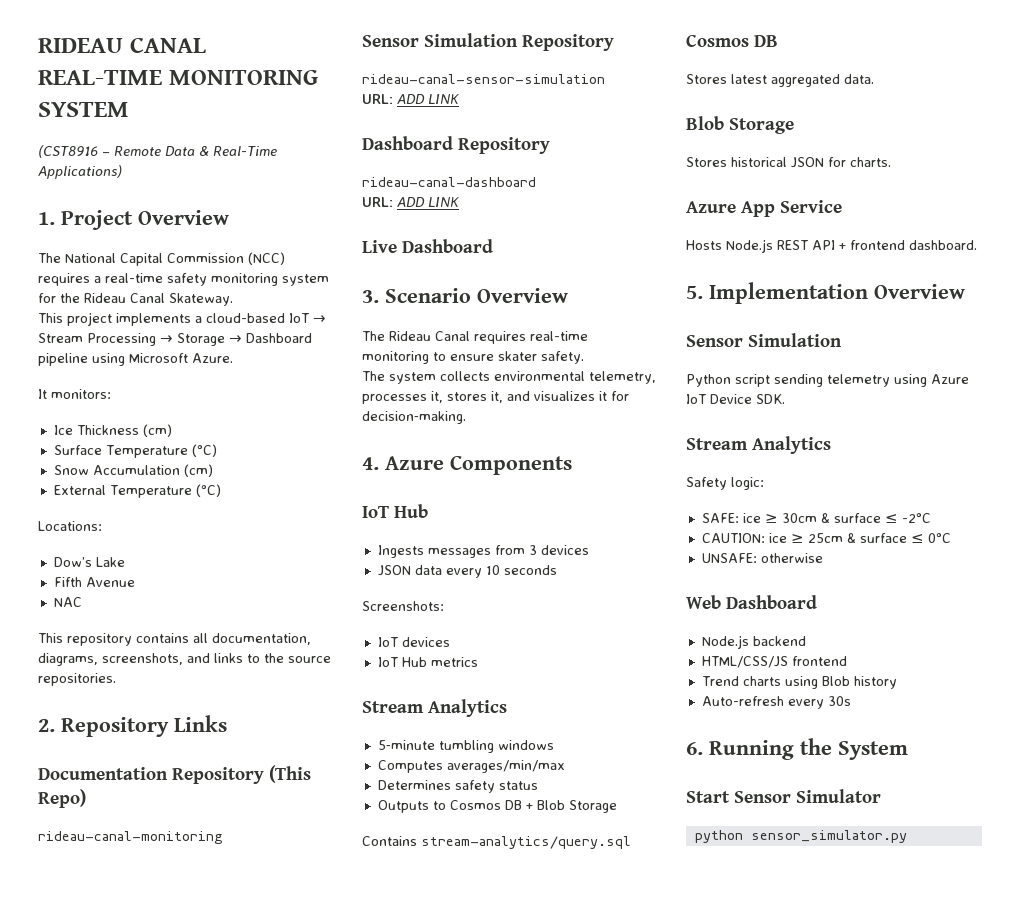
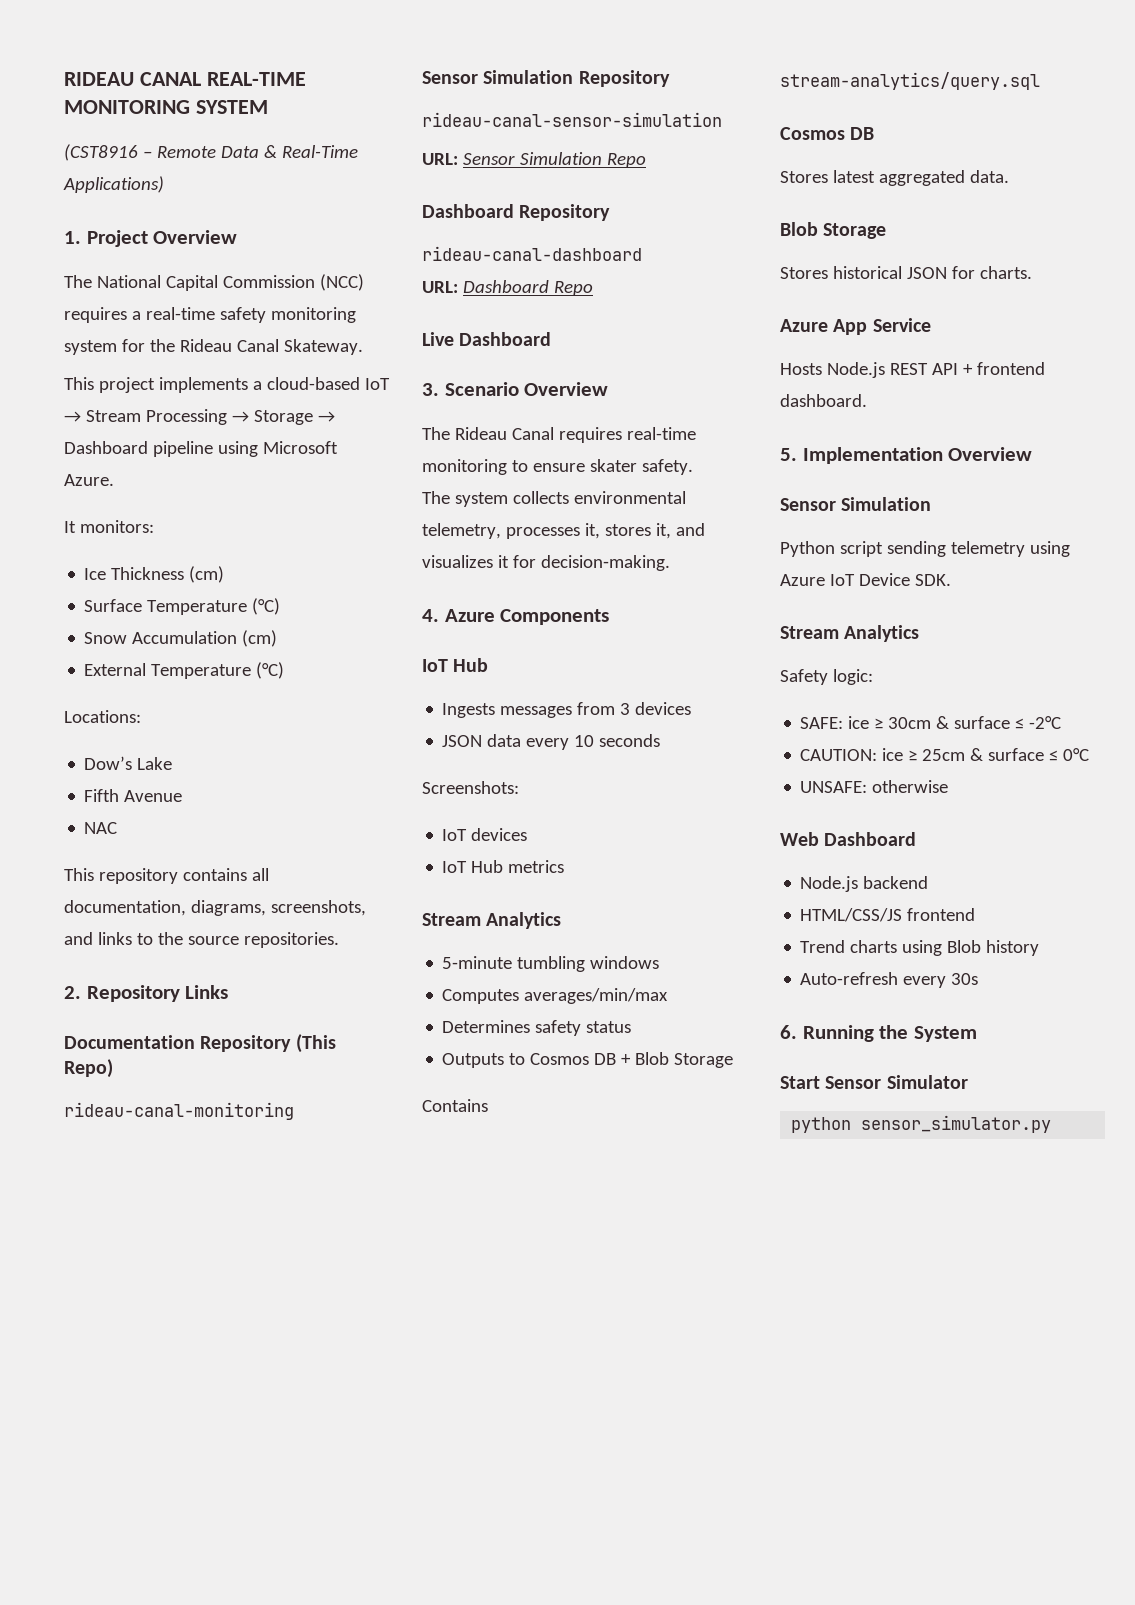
  rideau-canal-sensor-simulation
- URL: ADD LINK
+ URL: Sensor Simulation Repo
  rideau-canal-dashboard
- URL: ADD LINK
+ URL: Dashboard Repo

════════════════

Look over the listing above and copy each line that contains "Repo".

ANSWER BELOW
+ URL: Sensor Simulation Repo
+ URL: Dashboard Repo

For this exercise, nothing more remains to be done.